E’ forse possibile che Lei mi faccia perdonare le ambizioni
di continuo calpestate, – che una fine fra gli agi
compensi i periodi di povertà, – che un giorno di successo
ci faccia dimenticare la vergogna della nostra fatale inettitudine?
(O palme!, diamante! – Amore, forza! – più grande
di ogni gioia e di ogni gloria! – in ogni modo, dovunque,
– demone, dio, – Giovinezza di questo essere: io!)
Che gli incidenti della fantasmagoria scientifica
e dei movimenti di fratellanza sociale siano bene accetti
come progressiva restituzione della libertà primitiva?…

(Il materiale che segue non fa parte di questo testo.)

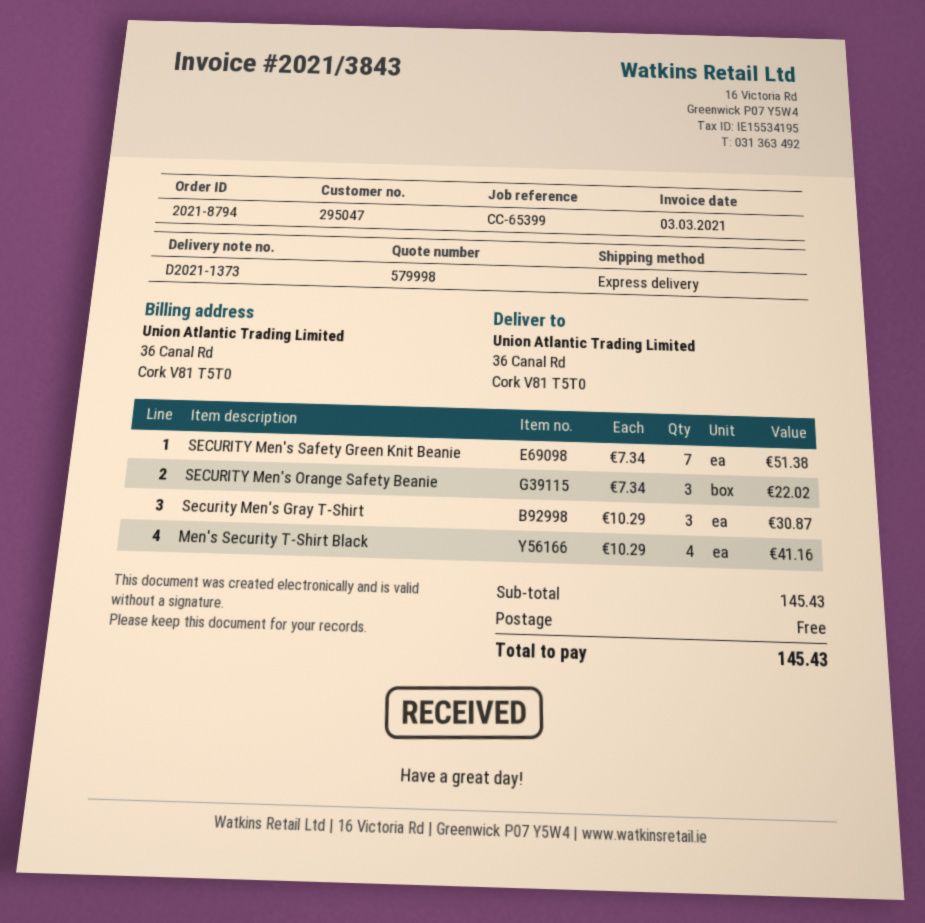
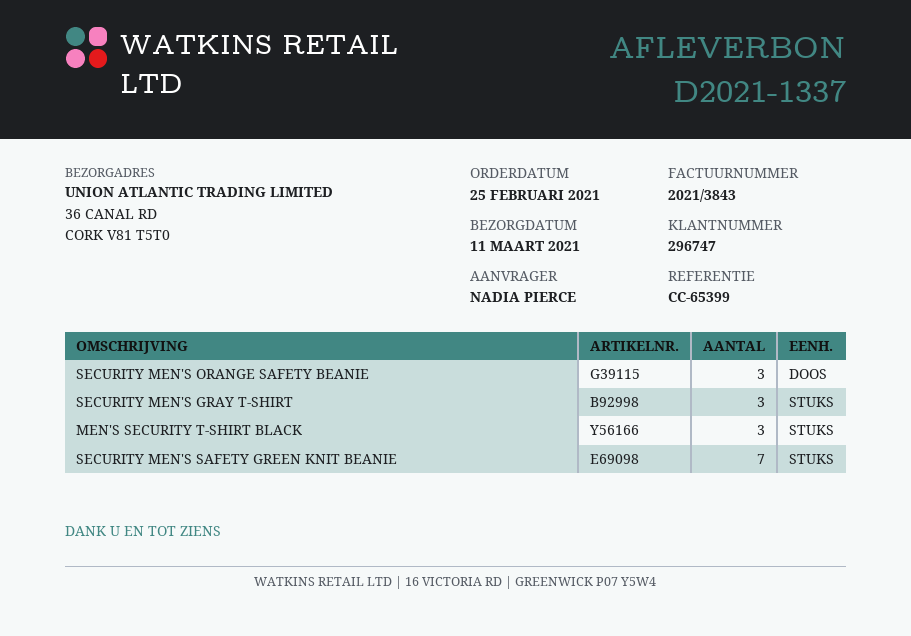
delivery note number: D2021-1373 -> D2021-1337
customer number: 295047 -> 296747
Men's Security T-Shirt Black: 4 -> 3

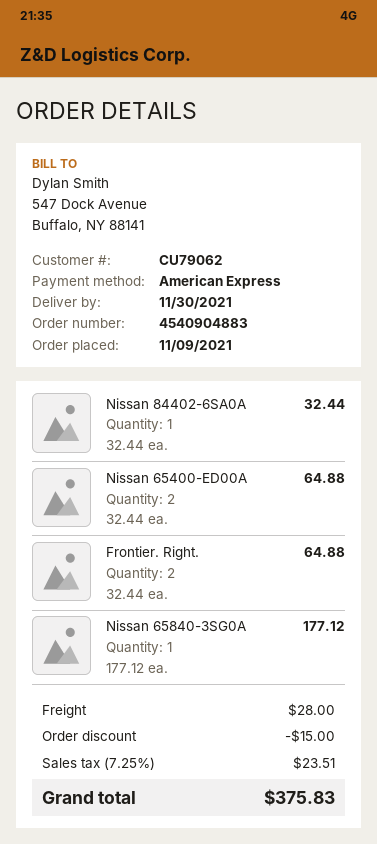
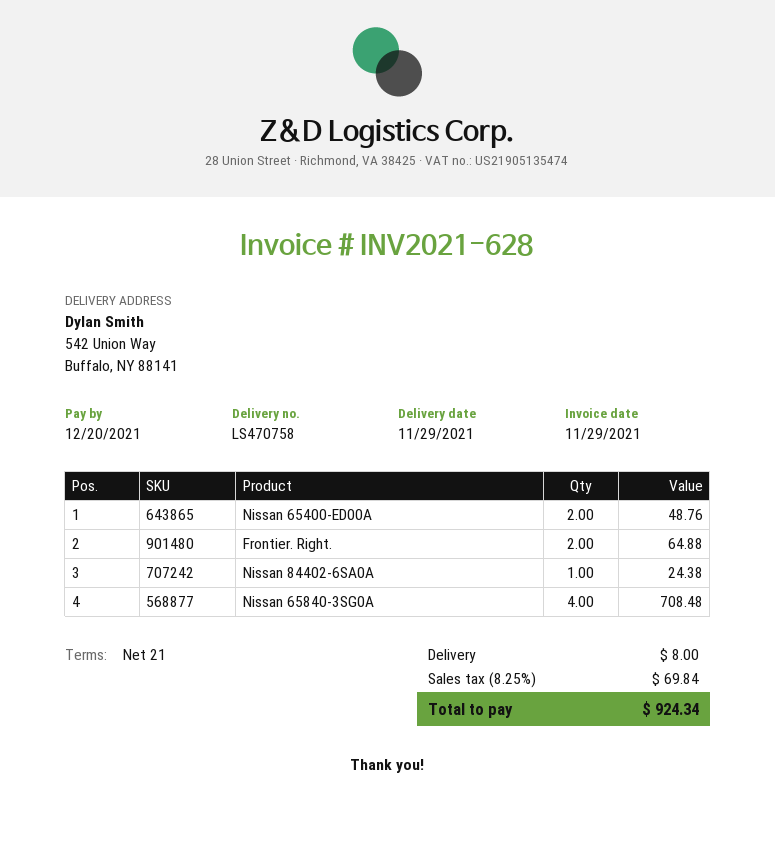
delivery date: 2021-11-30 -> 2021-11-29
Nissan 84402-6SA0A: 1 for 32.44 -> 1 for 24.38
Nissan 65400-ED00A: 2 for 64.88 -> 2 for 48.76
Nissan 65840-3SG0A: 1 for 177.12 -> 4 for 708.48
discount: 15.00 -> none
shipping: 28.00 -> 8.00
tax: 7.25% = 23.51 -> 8.25% = 69.84
total: 375.83 -> 924.34

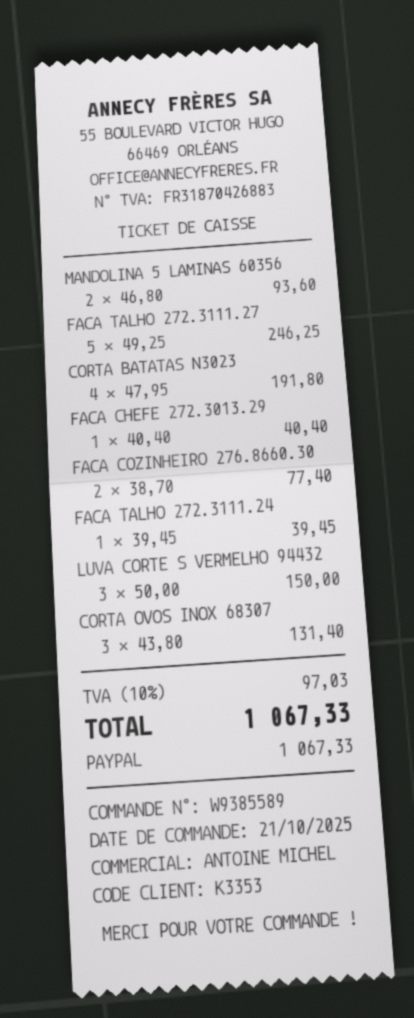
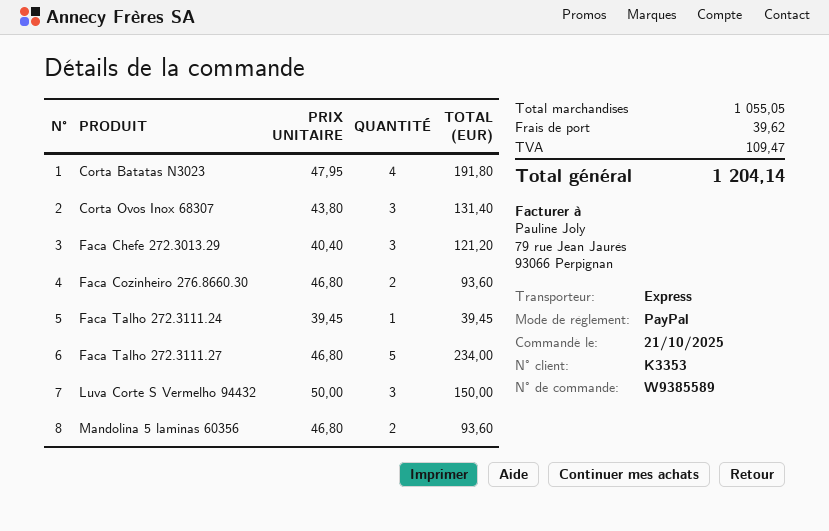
FACA TALHO 272.3111.27: 5 x 49.25 = 246.25 -> 5 x 46.80 = 234.00
FACA CHEFE 272.3013.29: 1 x 40.40 = 40.40 -> 3 x 40.40 = 121.20
FACA COZINHEIRO 276.8660.30: 2 x 38.70 = 77.40 -> 2 x 46.80 = 93.60
shipping: none -> 39.62
tax: 97.03 -> 109.47
total: 1067.33 -> 1204.14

Ma la Vampira, che ci rende gentili, ci impone di divertirci
con quello che lei ci lascia, o altrimenti di essere più furbi.
Rotolare verso le ferite, attraverso l’aria spossante
e il mare, verso i supplizi, attraverso i silenzi delle acque
e dell’aria che uccidono; verso le torture che ridono,
nel loro silenzio atrocemente agitato.